ICU Patient, Former 'Anti-Vaxxer' Regrets Turning Down Vaccine: 'I Believed in the Hoopla'

Philly Baird of Ripon, California, told a local news station in a story that aired on Wednesday he once believed anti-vaccination propaganda. Now, he's encouraging vaccine-resistant people to get the shot as he struggles for his life in an intensive care unit (ICU) with COVID-19 and pneumonia.

phil valentine covid hospital
A California man in an intensive care unit with COVID-19 and pneumonia is warning people to take the coronavirus seriously after he didn't. Above, a hospital patient's hand is held. Getty Images

Baird is one of 25 people in Joaquin County who are in an ICU because of the coronavirus. He spoke with local NBC affiliate KCRA-TV from his hospital bed at Doctors Hospital in Manteca, warning people not to think the way he once did.

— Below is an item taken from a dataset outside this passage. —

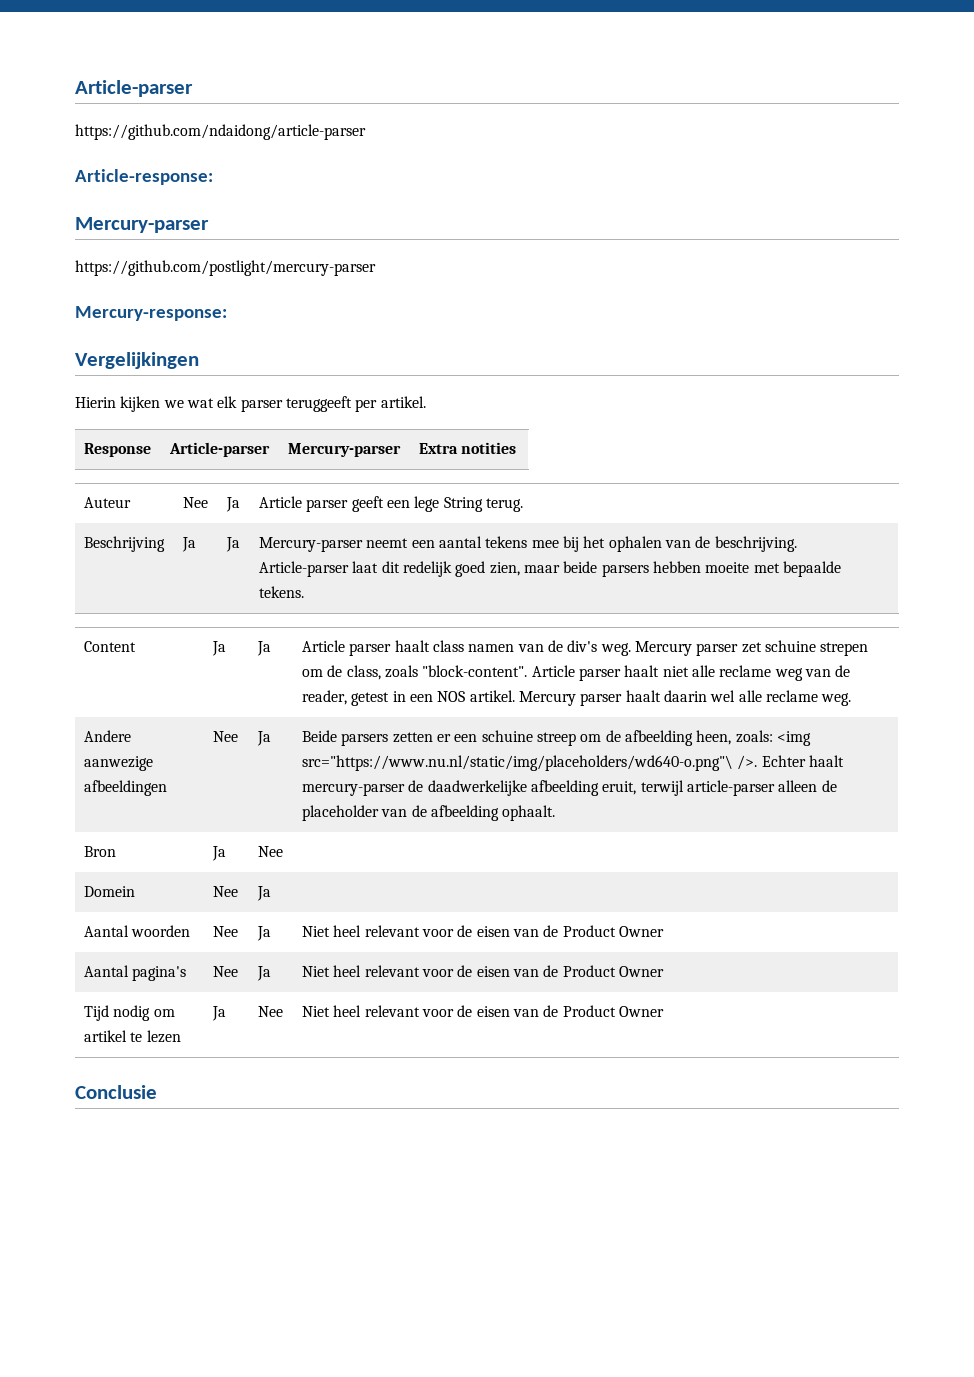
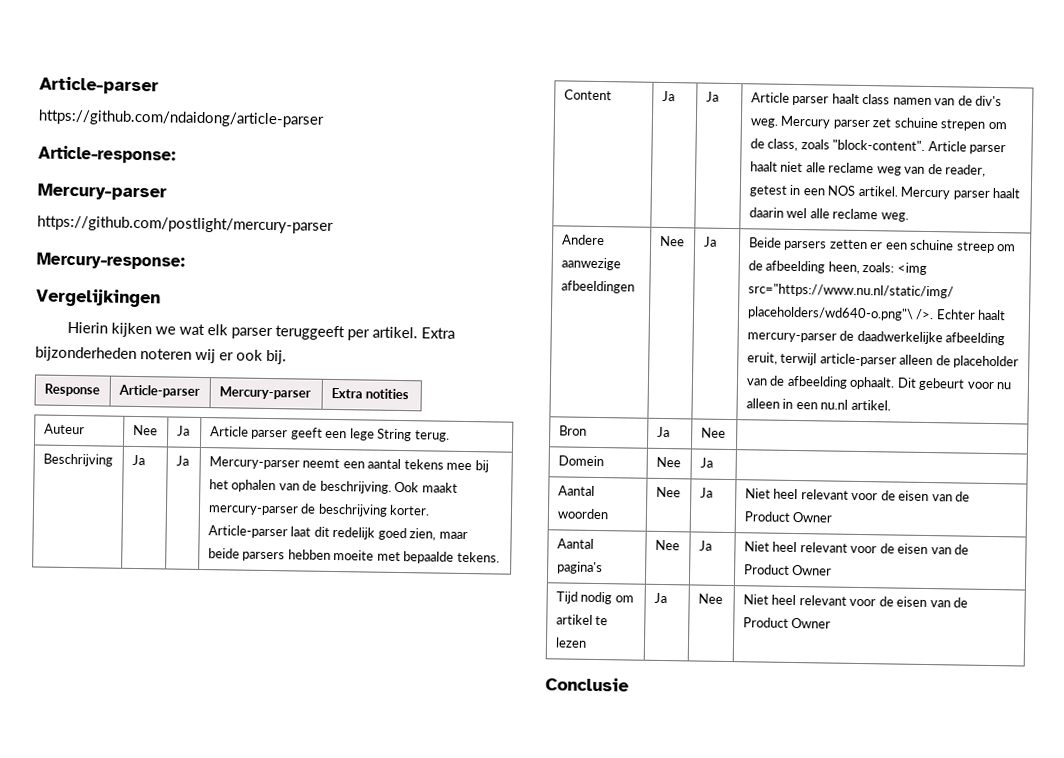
+ Extra bijzonderheden noteren wij er ook bij.
- Beschrijving | Ja | Ja | Mercury-parser neemt een aantal tekens mee bij het ophalen van de beschrijving. Article-parser laat dit redelijk goed zien, maar beide parsers hebben moeite met bepaalde tekens.
+ Beschrijving | Ja | Ja | Mercury-parser neemt een aantal tekens mee bij het ophalen van de beschrijving. Ook maakt mercury-parser de beschrijving korter. Article-parser laat dit redelijk goed zien, maar beide parsers hebben moeite met bepaalde tekens.
+ Dit gebeurt voor nu alleen in een nu.nl artikel.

"If I can help save anybody, I'm willing to use my voice to do that," he told the station.

Baird, who had his name legally changed to show his devotion to the Philadelphia Eagles NFL team, said he first felt sick after returning home from a visit to Reno, Nevada, about four weeks ago.

At first, he said, his illness felt like a common cold, but then it got progressively worse. His symptoms eventually became so bad that friends talked him into going to the emergency room. Staff at the ER gave him medicine and sent him home, but he began feeling even worse days later, and friends took matters into their own hands.

"They know I'm stubborn, so they called 911 for me," Baird told KCRA.

Once he was admitted back into the hospital, doctors told him he had a 50 percent chance of survival if he did not go to the ICU. Baird told the TV station he was scared, but a phone call from his best friend convinced him to take the next step.

He has since been in the ICU for the past three weeks. After experiencing the severity of COVID-19, he has been sharing his struggle on social media.

On Facebook, Baird has been posting updates about his condition. In one message, he wrote, in part: "Trust me, you do not want to be fighting for your life like how I am every minute of every day in ICU. I hurt every day. Not only the physical pain but the major emotional and mental pain."

He continued, "I cannot walk—I cannot even use the bathroom without complete help and loss of every bit of energy stored up. I need a machine to give me oxygen to function."

He wrote that COVID "is spiking and these front-line workers are tired!!!"

Speaking to KCRA about his social media messages, he said, "I will use my voice to help others realize this is real."

Before he was sick, though, he believed in anti-vaccination propaganda, he told the TV station. "I was an idiot. I didn't get the shot, I believed in all the hoopla."

He's now encouraging everyone who has not done so to get a vaccine shot.

"It's not going to stop you from getting COVID. Don't be stupid," he said. "It's just going to prevent you from fighting minute by minute to be with your loved ones."